Weren't you disappointed when Wang Lung strayed from the earth and from his wife? I knew no good could come of it...the karma for that had to catch up with him later. As a matter of fact, I think he is a heel for taking in the whore Lotus, even though it's the culturally acceptable thing to do.

Do you find it interesting how even today, when a spouse decides to fool around, they go through much of the "makeover process" Wang Lung went through—cutting off his traditional hair, getting new clothes, avoiding garlic and bathing with soap every day. The absolute nerve!
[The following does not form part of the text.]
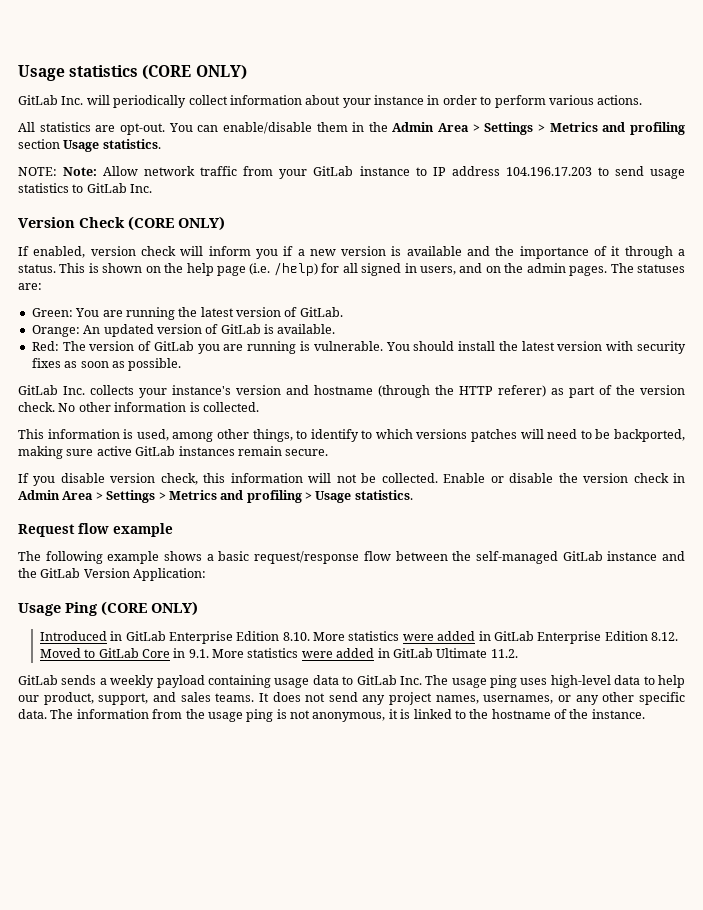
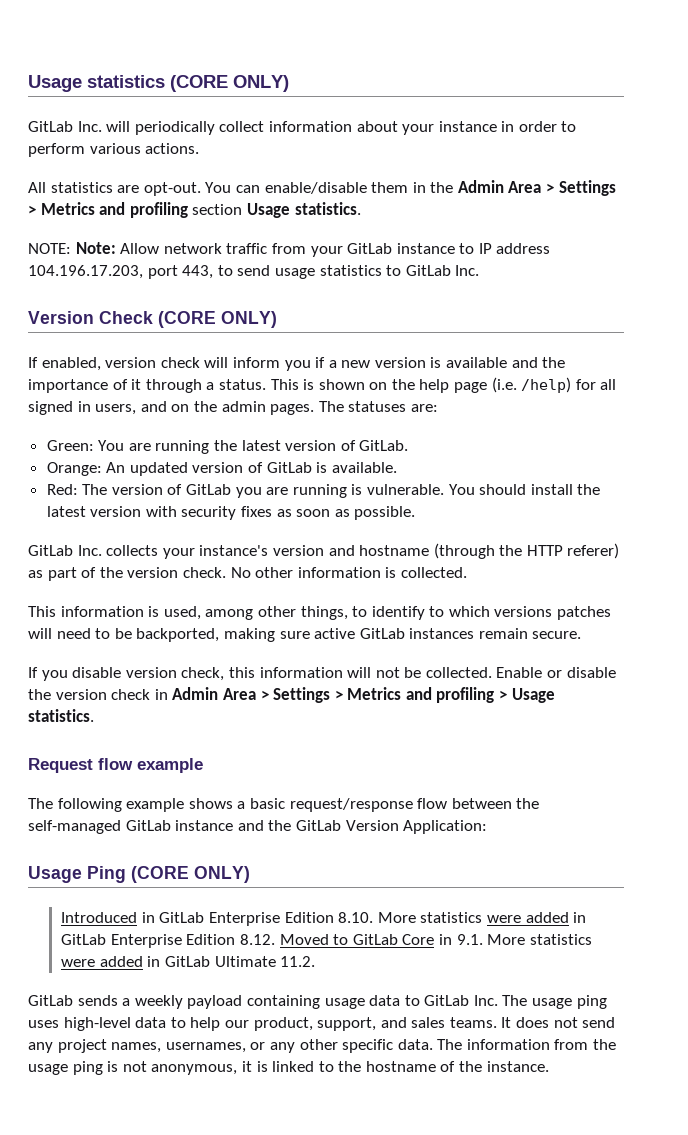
[505,167,592,176] 104.196.17.203 -> [28,265,214,279] 104.196.17.203, port 443,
I was so disappointed and angry with him for asking O-lan to give back the two precious pearls she'd kept between her breasts—pearls she wanted to keep for the day when their youngest daughter might wed. But, in his lovesick rage, Wang Lung even turns against his daughter. "Why should that one wear pearls with her skin as black as earth? Pearls are for fair women!" (p.186) O-lan dutifully hands the jewels over and continues her laundry, not stopping to wipe her tears away.
Wang Lung continues to stray from what is truest, and moves Lotus and her servant into a new wing of his house. Still, O-lan remains the hero of the story, for me. She sets her limits. She continues making meals for Wang Lung's father and taking care of the family but refuses to serve Cuckoo, who was cruel to her when they were both slaves in the House of Hwang. When Wang Lung tries to force O-lan to serve Lotus and Cuckoo, she has a defining moment. She stands up for herself and says to Wang Lung, "I am not a slave of slaves in this house at least." (p. 203) Her truth is simple and unshakeable.

Finally, the flood that has taken Wang Lung away from farming recedes...and the land calls him back. He throws off his new clothes and velvet shoes, grabs a hoe and runs out to the fields. Working heals his lovesickness and Lotus loses her hold over him. He starts eating simple meals at O-lan's table. It seems that balance has been restored. But I know that Wang Lung's karmic debt must be due soon....

What do you think?
— Oprah
Dear Book Club readers,

As we wrap up this sweeping tale of China, I say once again—I love this book! For me, The Good Earth did what real literature is supposed to do—it opened me up. I was fascinated by the culture, the struggle, the moment in time that Pearl Buck has created.

I was so moved by O-lan's deep abiding love...by the tragedy of her life as a woman slave in China. Yet even in her tragedy, O-lan is a pure force of good—and, ironically, good luck.

In fact, once Wang Lung lets go of O-lan, it's as if his world falls apart. I knew that would happen, didn't you—karma come to roost. As Wang Lung becomes a wealthy landowner, ever more drawn to the "modern" symbols of money and power—a second, even a third "wife," a great house, sons who don't work the land—his luck seems to fail him. It's no coincidence, I believe, that Wang Lung's farms are destroyed by a flood of unparalleled proportions, that his home is occupied by the revolutionary army, that he is held hostage by an ungrateful and bitter cousin. Without O-lan's influence, even Wang Lung's own sons create war within the family and within Wang Lung's heart.

And what does he yearn for most? Peace. The kind of peace he had at his poorest, simplest time, when it was just Wang Lung and O-lan, in silent harmony, working the land.

Without O-lan, Wang Lung's love for the land doesn't sustain him. His life and his relationships are all empty. He has become a modern man and raised modern sons who have no love for him or his land. In his old age, Wang Lung is lonelier, further disconnected and regretful of the past. Does he know, as his life comes to its close, that O-lan was the closest thing to a partner he ever had?

Even if Wang Lung realizes the mistakes he's made, he's powerless to change them. Is it fate, the will of unmerciful, vengeful gods he has wrestled with through the whole novel, or his own doing? I believe Wang Lung's journey contains a powerful message for us all: If you sacrifice people and love to strive for riches outside yourself, in the end, all you have is a handful of earth.

The richness of the earth...of life...comes from love.